Top of Data provided

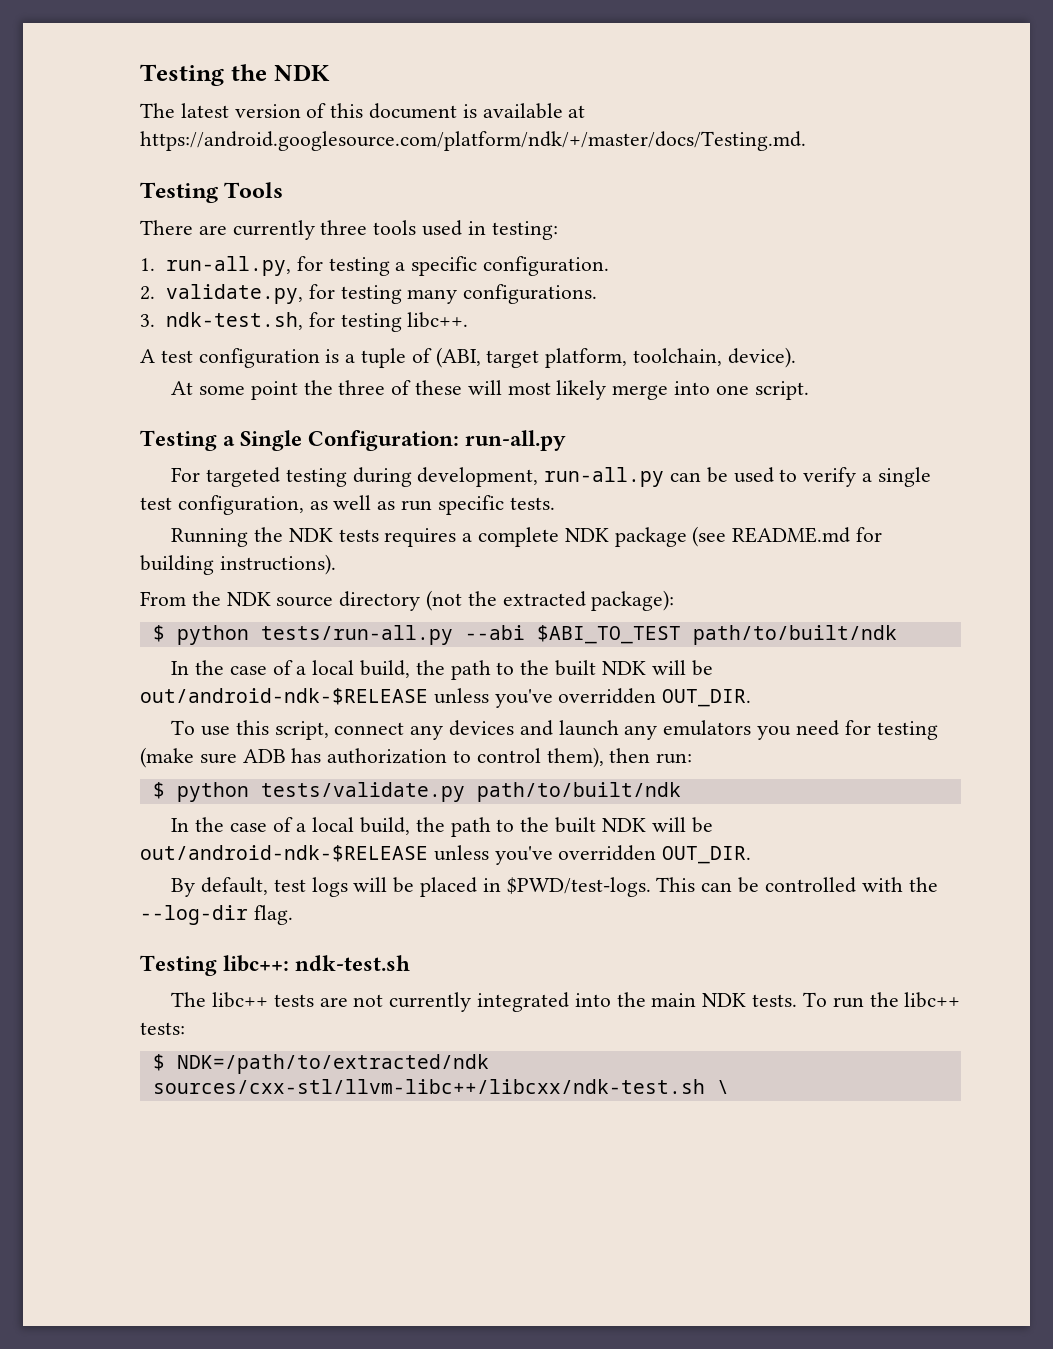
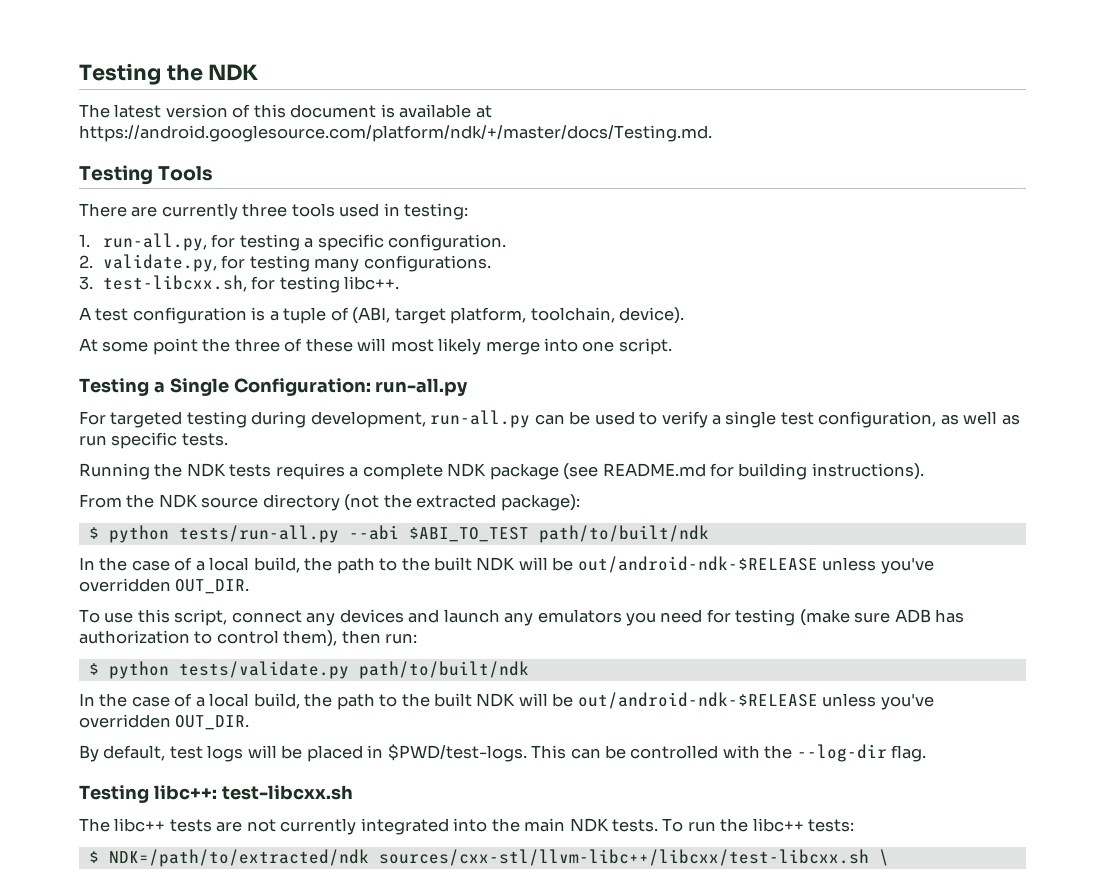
[165,312,303,330] ndk-test.sh, -> [102,275,247,292] test-libcxx.sh,
[295,955,411,971] ndk-test.sh -> [221,785,353,800] test-libcxx.sh
[152,1079,705,1094] sources/cxx-stl/llvm-libc++/libcxx/ndk-test.sh -> [378,849,869,866] sources/cxx-stl/llvm-libc++/libcxx/test-libcxx.sh

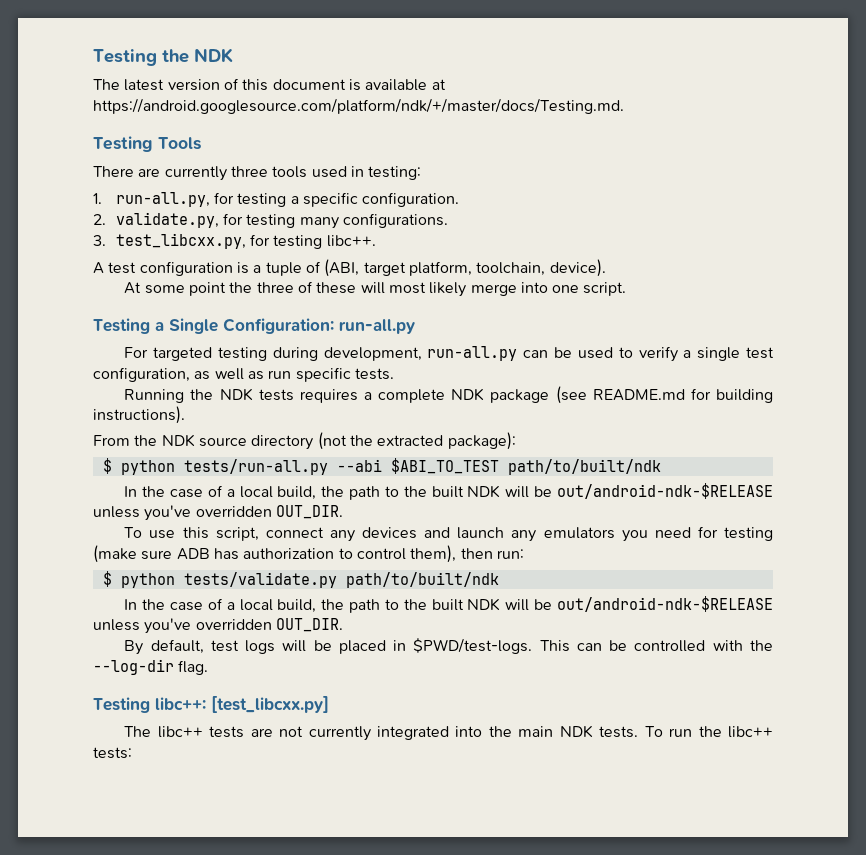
[102,275,247,292] test-libcxx.sh, -> [115,233,246,249] test_libcxx.py,
[221,785,353,800] test-libcxx.sh -> [211,696,329,713] [test_libcxx.py]
[88,849,889,867] // $ NDK=/path/to/extracted/ndk sources/cxx-stl/llvm-libc++/libcxx/test-libcxx.sh \ -> (132, 753) none

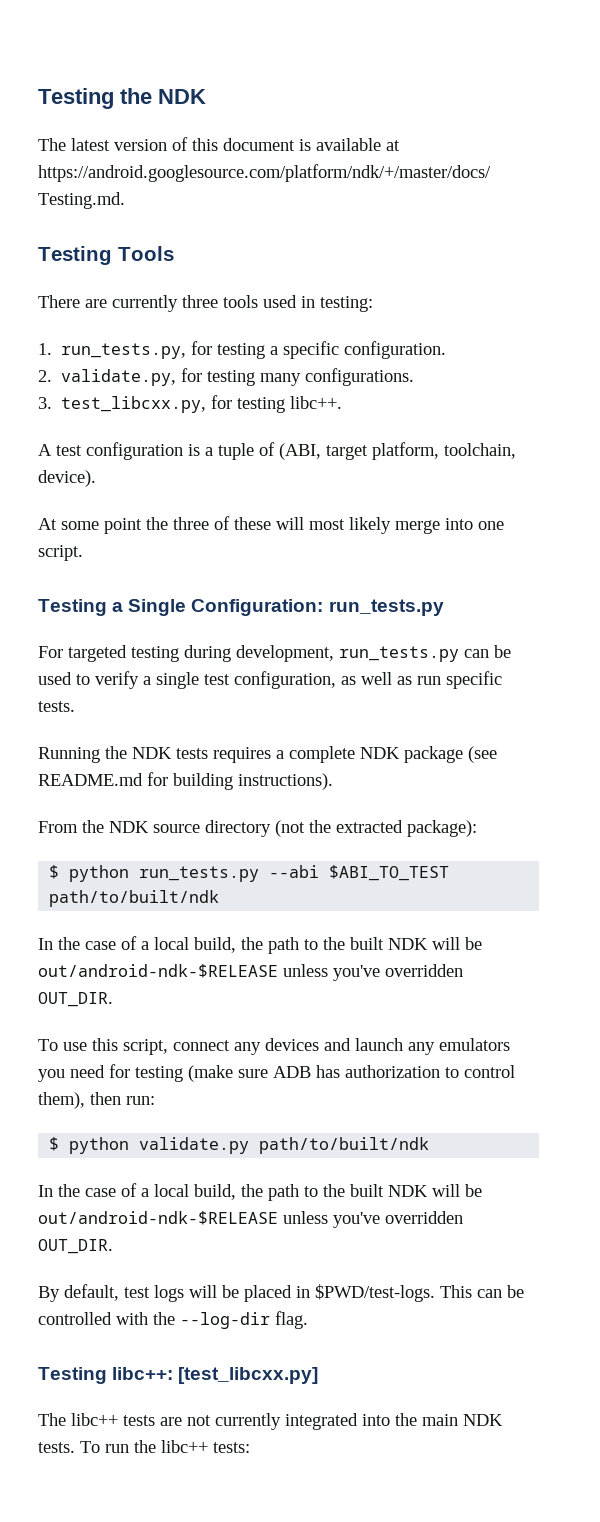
[115,192,210,207] run-all.py, -> [61,343,187,359] run_tests.py,
[339,319,415,334] run-all.py -> [328,599,444,616] run_tests.py
[427,346,518,361] run-all.py -> [339,646,459,662] run_tests.py
[183,459,328,475] tests/run-all.py -> [139,866,260,882] run_tests.py
[183,572,337,588] tests/validate.py -> [139,1137,250,1154] validate.py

Bottom of Data provided

• _Work instruction_
Copy exactly, and only, the lines from the first line of the material through the line that contains "[102,275,247,292] test-libcxx.sh, ->", both ends kept; no pictures.

• _Expected answer_
[165,312,303,330] ndk-test.sh, -> [102,275,247,292] test-libcxx.sh,
[295,955,411,971] ndk-test.sh -> [221,785,353,800] test-libcxx.sh
[152,1079,705,1094] sources/cxx-stl/llvm-libc++/libcxx/ndk-test.sh -> [378,849,869,866] sources/cxx-stl/llvm-libc++/libcxx/test-libcxx.sh

[102,275,247,292] test-libcxx.sh, -> [115,233,246,249] test_libcxx.py,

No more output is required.